Exercise aim – Below are entries; repeat exactly, and nothing else, the lines from the one holding "discount: none -> 25% = 3090.35" through the one holding "AMH148020 Stone Trap", inclusive. Leave the pictures out.

Material to process –
----
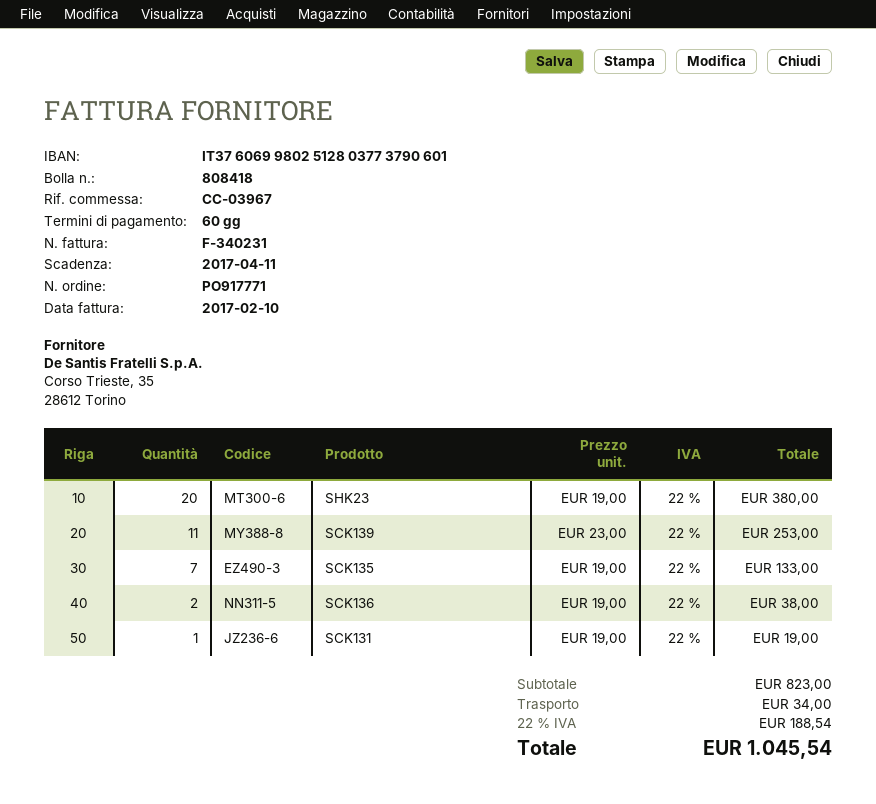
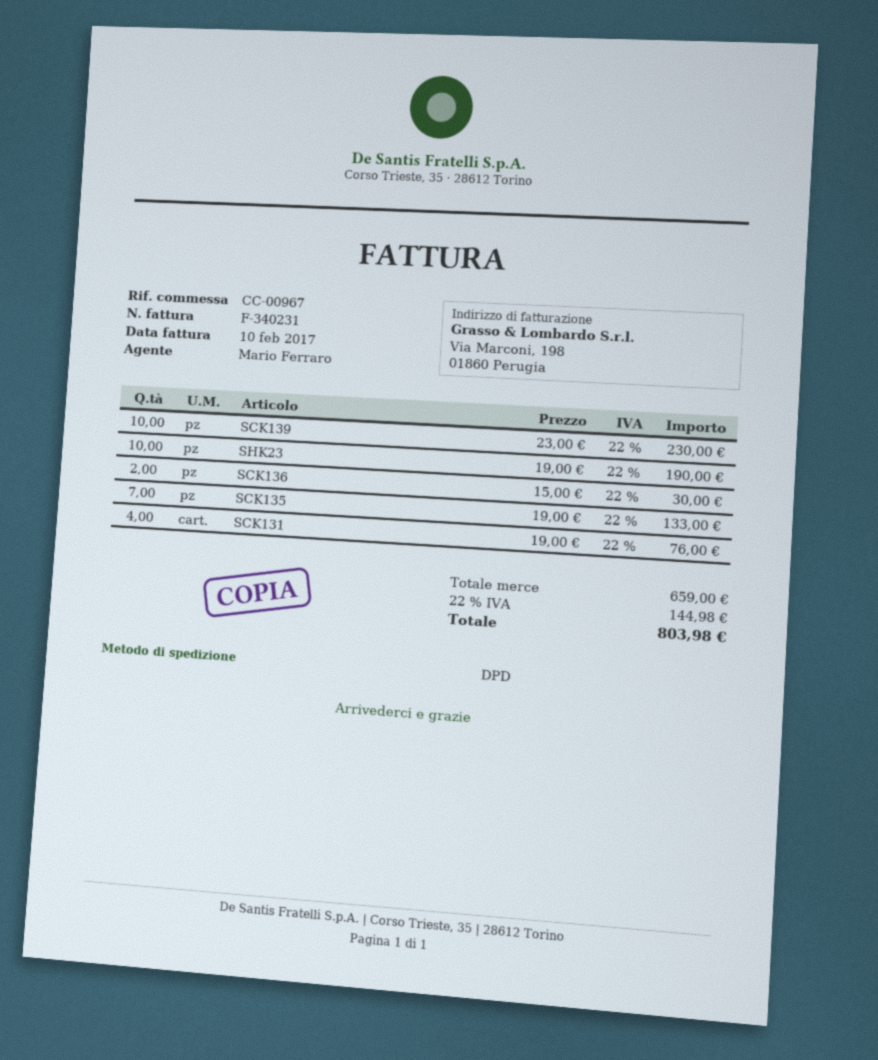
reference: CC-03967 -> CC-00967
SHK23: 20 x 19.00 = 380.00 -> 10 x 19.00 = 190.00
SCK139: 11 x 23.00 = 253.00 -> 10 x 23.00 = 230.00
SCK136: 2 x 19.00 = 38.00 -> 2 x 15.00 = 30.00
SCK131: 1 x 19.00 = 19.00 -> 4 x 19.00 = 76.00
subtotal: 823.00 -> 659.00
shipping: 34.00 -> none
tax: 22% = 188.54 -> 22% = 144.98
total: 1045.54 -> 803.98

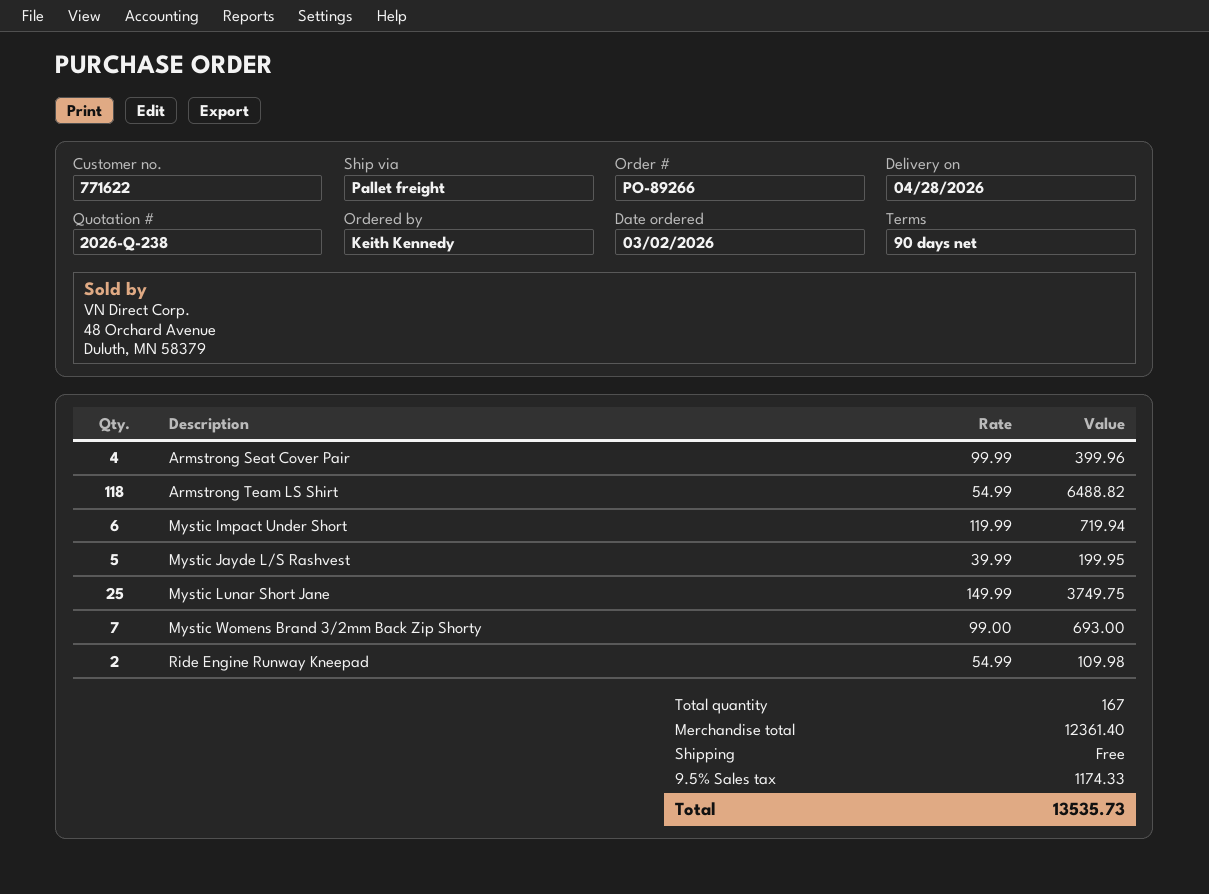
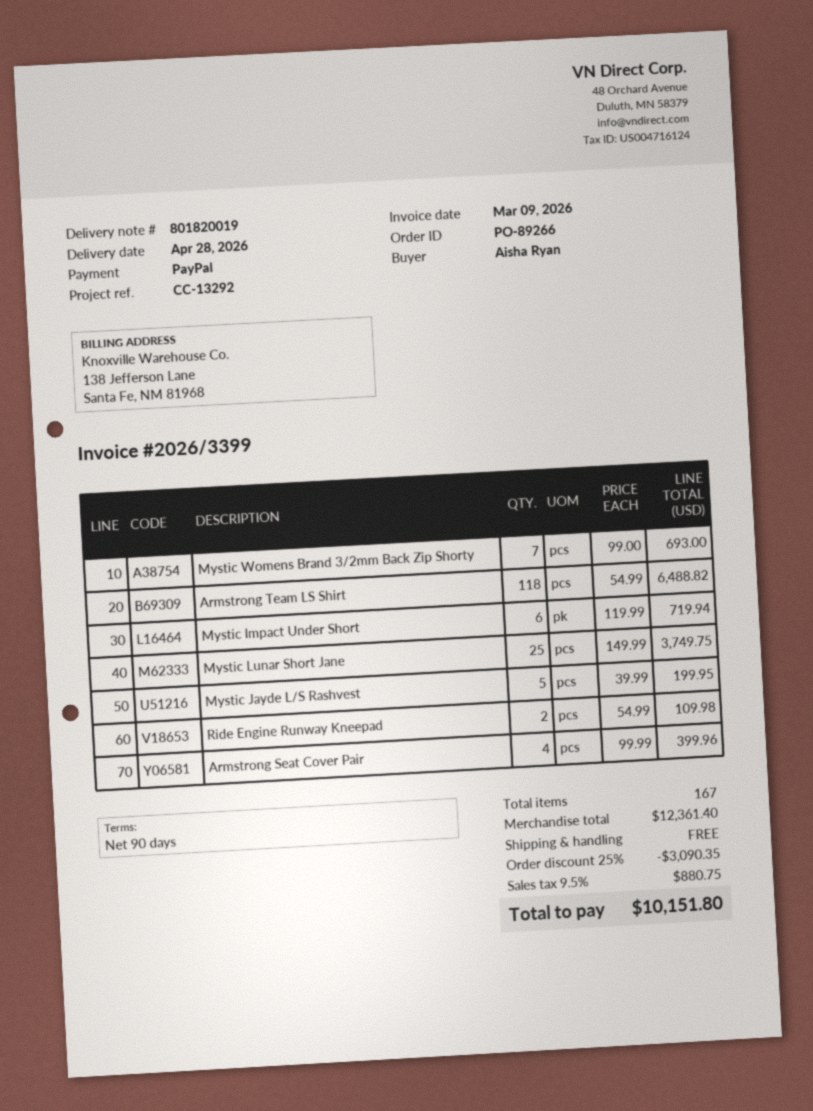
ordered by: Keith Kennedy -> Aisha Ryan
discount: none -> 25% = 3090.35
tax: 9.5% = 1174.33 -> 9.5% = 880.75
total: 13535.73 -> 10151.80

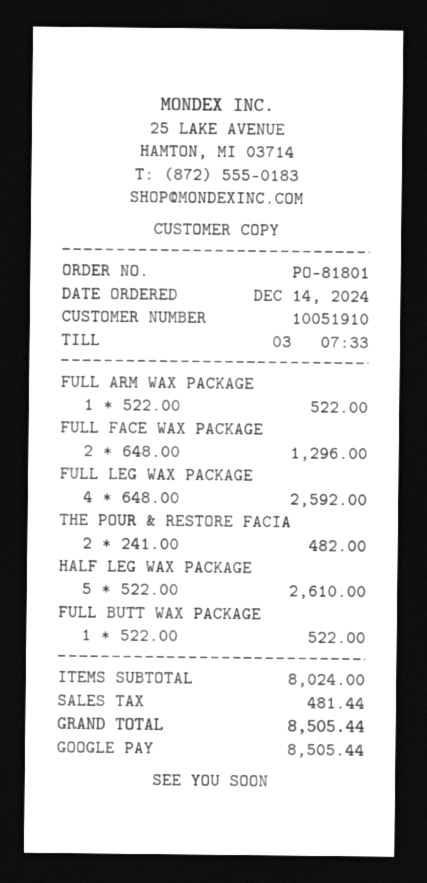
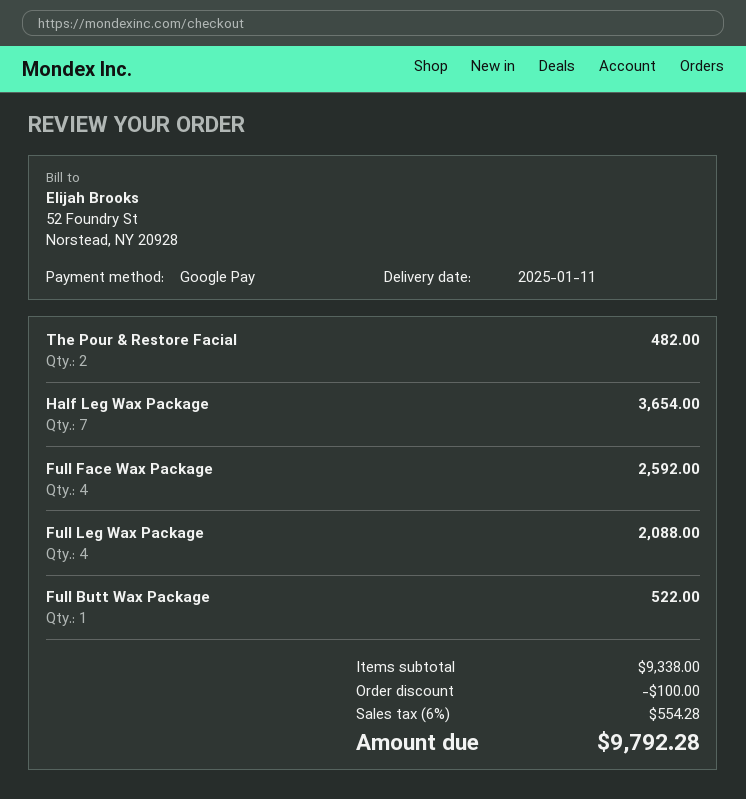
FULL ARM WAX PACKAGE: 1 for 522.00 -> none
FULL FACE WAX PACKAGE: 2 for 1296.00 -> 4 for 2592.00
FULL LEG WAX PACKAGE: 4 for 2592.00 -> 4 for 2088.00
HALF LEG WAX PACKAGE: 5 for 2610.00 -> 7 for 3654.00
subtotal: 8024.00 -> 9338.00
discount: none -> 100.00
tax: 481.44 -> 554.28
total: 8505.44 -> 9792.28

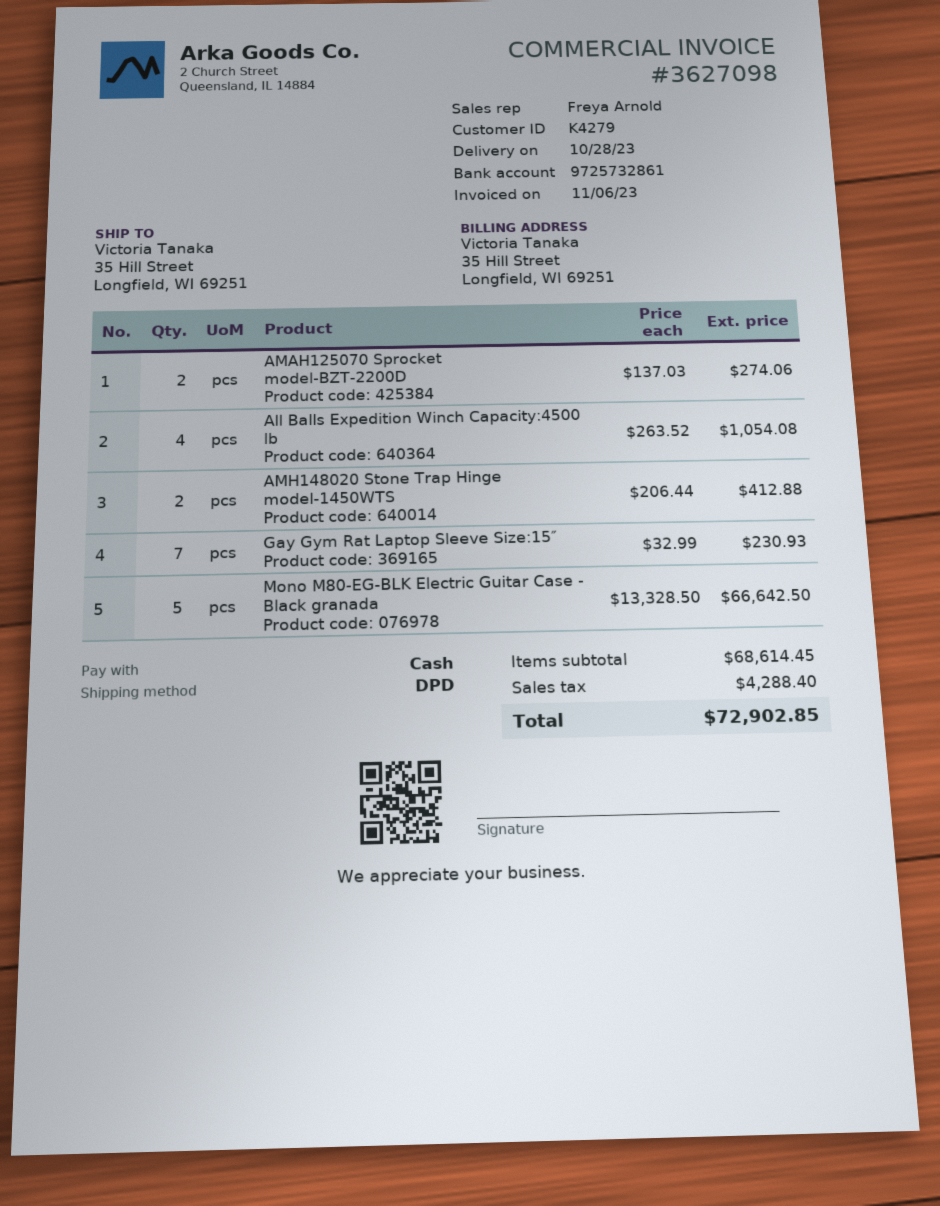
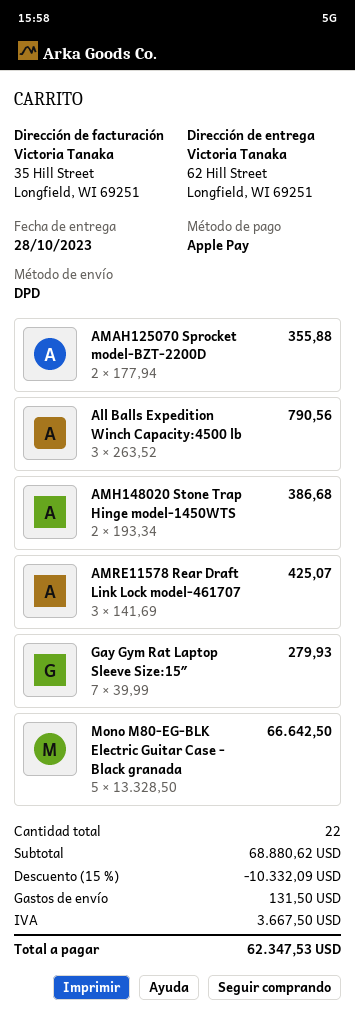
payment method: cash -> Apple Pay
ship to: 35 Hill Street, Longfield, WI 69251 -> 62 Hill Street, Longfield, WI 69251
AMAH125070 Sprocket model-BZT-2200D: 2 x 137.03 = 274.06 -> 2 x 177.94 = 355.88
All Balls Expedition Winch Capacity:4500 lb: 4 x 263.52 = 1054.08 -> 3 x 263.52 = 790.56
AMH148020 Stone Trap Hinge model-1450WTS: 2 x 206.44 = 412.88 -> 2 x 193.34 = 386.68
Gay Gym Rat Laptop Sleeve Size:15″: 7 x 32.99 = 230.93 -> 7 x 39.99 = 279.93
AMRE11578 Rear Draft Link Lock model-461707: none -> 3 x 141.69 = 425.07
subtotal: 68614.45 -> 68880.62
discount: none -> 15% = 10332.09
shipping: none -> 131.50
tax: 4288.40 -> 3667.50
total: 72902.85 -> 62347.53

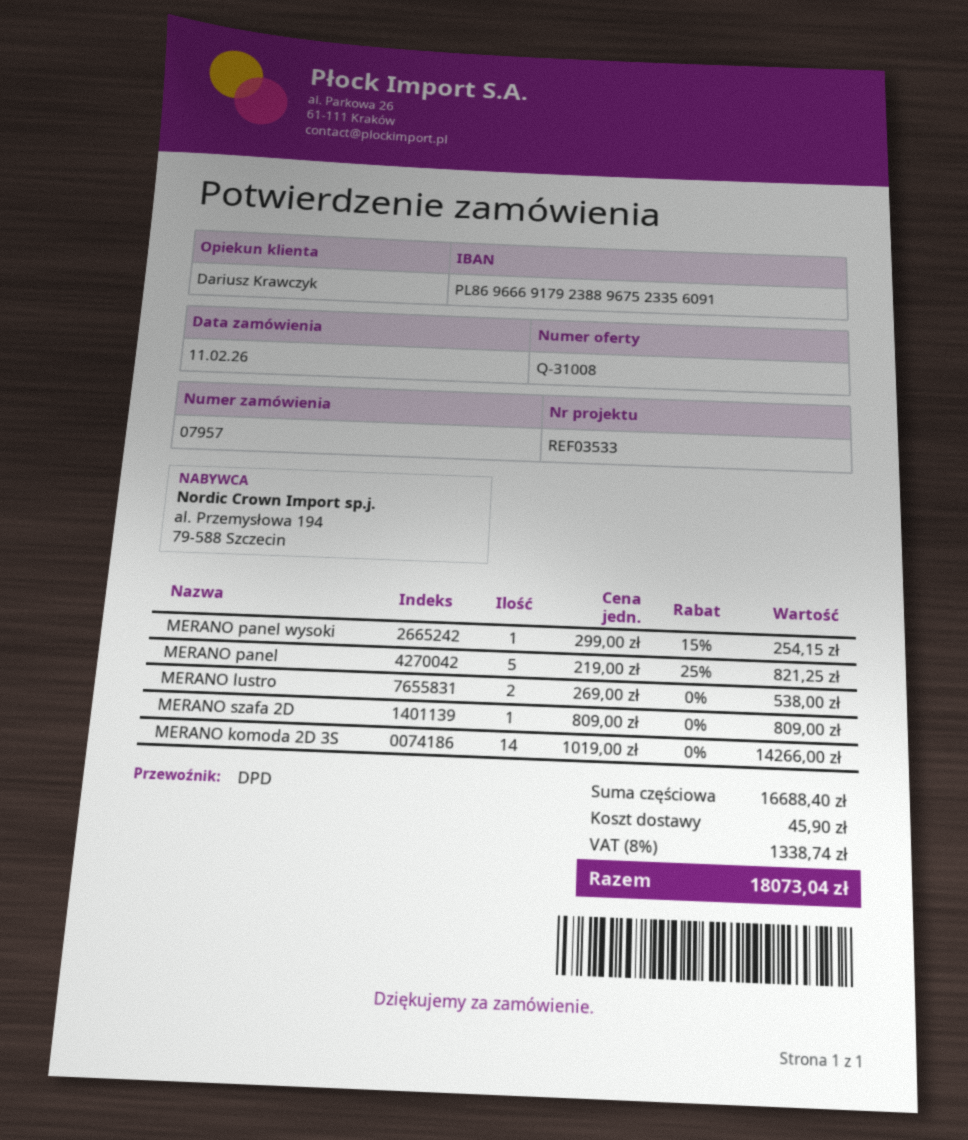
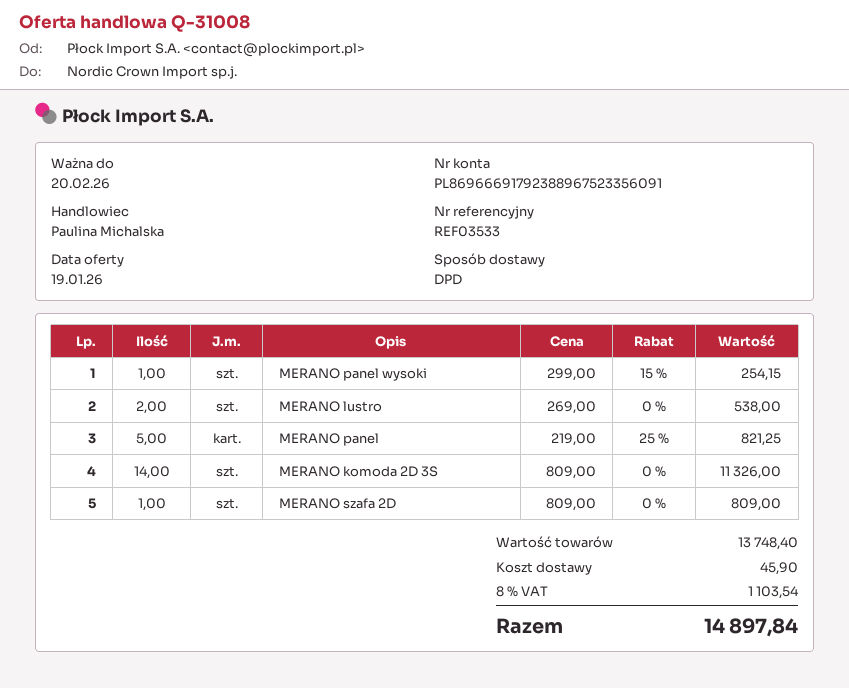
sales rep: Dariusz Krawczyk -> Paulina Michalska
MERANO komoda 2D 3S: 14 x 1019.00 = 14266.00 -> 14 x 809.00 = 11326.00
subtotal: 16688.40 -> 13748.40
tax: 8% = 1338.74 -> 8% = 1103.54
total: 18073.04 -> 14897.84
----
Completed exercise –
discount: none -> 25% = 3090.35
tax: 9.5% = 1174.33 -> 9.5% = 880.75
total: 13535.73 -> 10151.80

FULL ARM WAX PACKAGE: 1 for 522.00 -> none
FULL FACE WAX PACKAGE: 2 for 1296.00 -> 4 for 2592.00
FULL LEG WAX PACKAGE: 4 for 2592.00 -> 4 for 2088.00
HALF LEG WAX PACKAGE: 5 for 2610.00 -> 7 for 3654.00
subtotal: 8024.00 -> 9338.00
discount: none -> 100.00
tax: 481.44 -> 554.28
total: 8505.44 -> 9792.28

payment method: cash -> Apple Pay
ship to: 35 Hill Street, Longfield, WI 69251 -> 62 Hill Street, Longfield, WI 69251
AMAH125070 Sprocket model-BZT-2200D: 2 x 137.03 = 274.06 -> 2 x 177.94 = 355.88
All Balls Expedition Winch Capacity:4500 lb: 4 x 263.52 = 1054.08 -> 3 x 263.52 = 790.56
AMH148020 Stone Trap Hinge model-1450WTS: 2 x 206.44 = 412.88 -> 2 x 193.34 = 386.68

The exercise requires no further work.